Ebbene, questi maxi poteri di indagine e riscossione vengono ora estesi anche agli ex dipendenti di Equitalia (in passaggio al nuovo ente pubblico) nonostante non vi sia alcuna garanzia circa criteri e modalità delle loro assunzioni. Insomma, non solo niente pubblico concorso (come invece avviene per l’Agenzia delle Entrate), ma neanche la prova selettiva che, inizialmente, era stata prevista (e che, comunque, come avevamo detto, creava seri problemi di legittimità costituzionale).

 

Inefficienza e, a volte, incompetenza: queste le principali critiche sino ad oggi rivolte, da gran parte dei contribuenti, ai dipendenti di Equitalia. Ma anche mancanza di collaborazione e di dialogo con il cittadino. Caratteristiche che, in un moderno Paese democratico, suggerirebbero un filtro più attento nella selezione del personale. Non in Italia dove, evidentemente, vengono considerati delle doti.
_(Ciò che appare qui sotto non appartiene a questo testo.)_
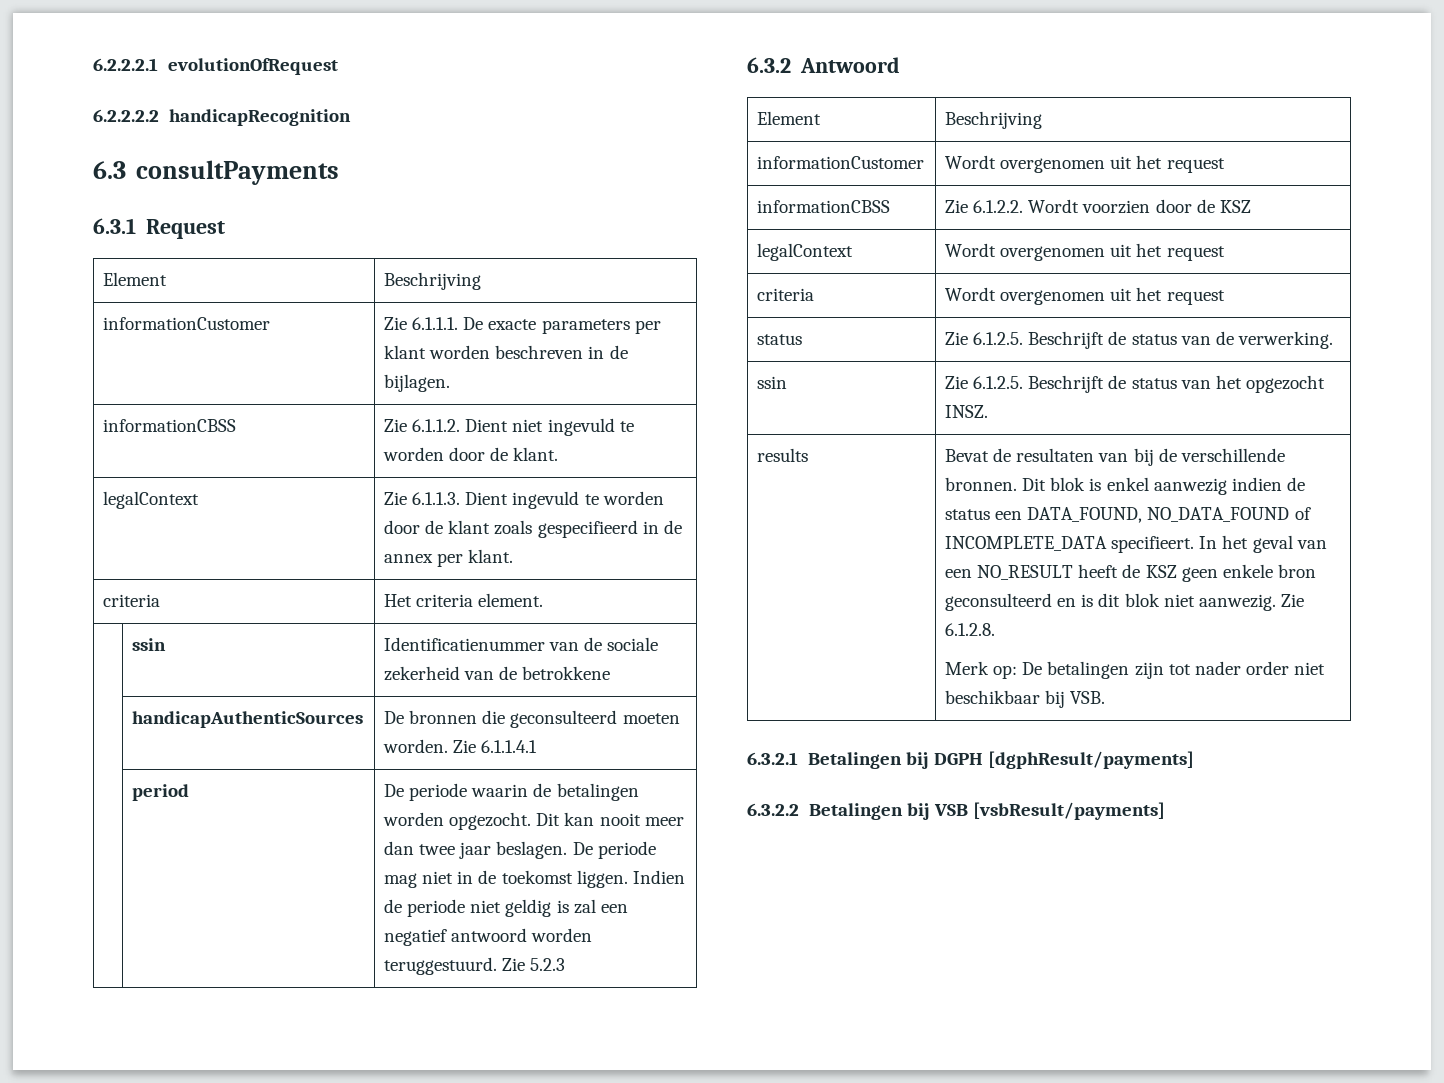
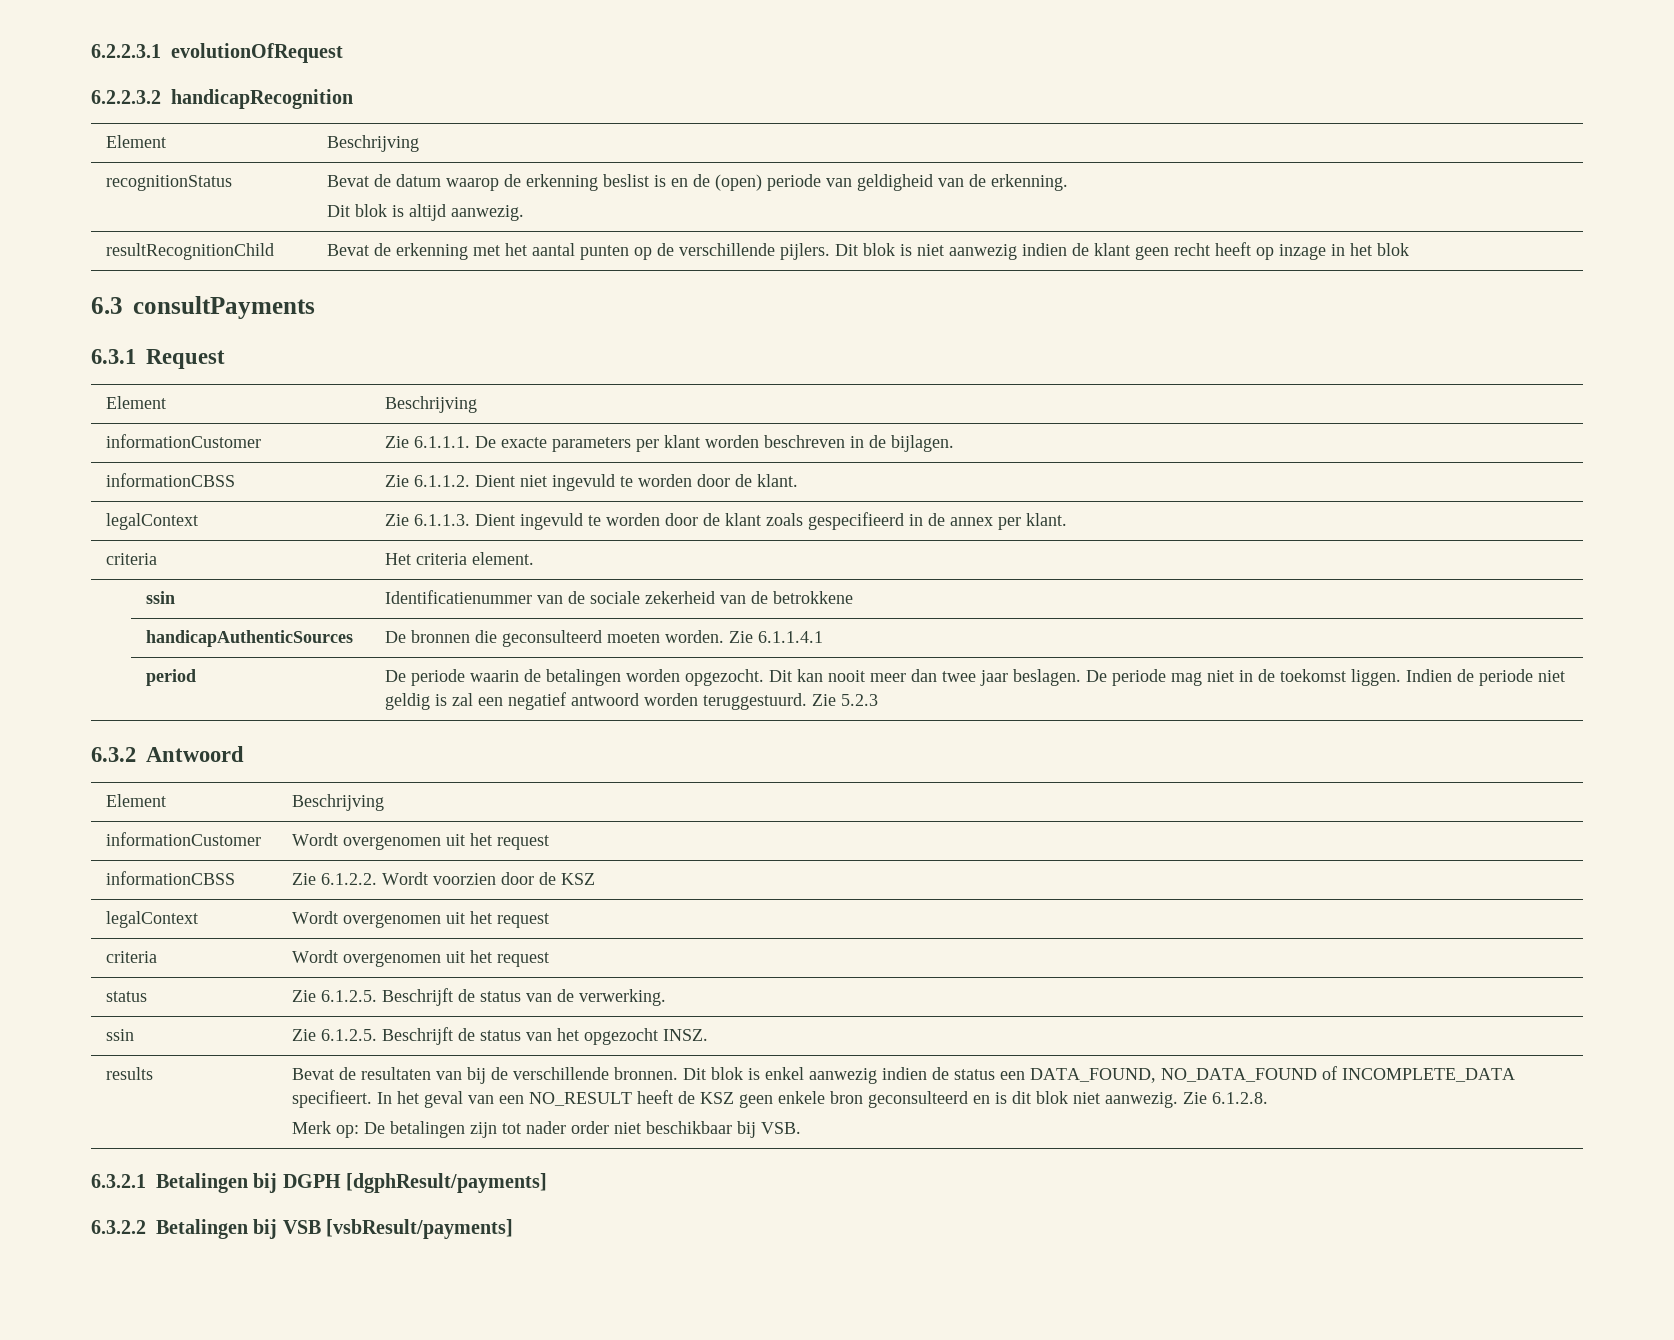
- 6.2.2.2.1 evolutionOfRequest
+ 6.2.2.3.1 evolutionOfRequest
- 6.2.2.2.2 handicapRecognition
+ 6.2.2.3.2 handicapRecognition
+ Element | Beschrijving
+ recognitionStatus | Bevat de datum waarop de erkenning beslist is en de (open) periode van geldigheid van de erkenning.
+ Dit blok is altijd aanwezig.
+ resultRecognitionChild | Bevat de erkenning met het aantal punten op de verschillende pijlers. Dit blok is niet aanwezig indien de klant geen recht heeft op inzage in het blok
Tant’è che, nell’ultima versione del decreto fiscale approvato ieri dalla Camera e ora in passaggio “blindato” al senato, viene eliminato anche l’esame per il passaggio di personale.

 

Dicevamo, nel passaggio alla Camera del decreto fiscale è stata cancellata del tutto la prova di selezione per il passaggio del personale di Equitalia al nuovo ente pubblico economico «Agenzia delle Entrate – Riscossione» che debutterà a partire dal 1° luglio 2017. Ora viene prevista una «ricognizione delle competenze possedute, ai fini di una collocazione organizzativa coerente e funzionale alle esigenze» del nuovo soggetto.

 

Se i nuovi contratti saranno di diritto privato e non di diritto pubblico, il Governo avrà superato il rischio di nomine incostituzionali perché senza concorso, ma non avrà eliminato il problema di fondo di questa nuova obbrobriosa creatura: il rapporto con il contribuente.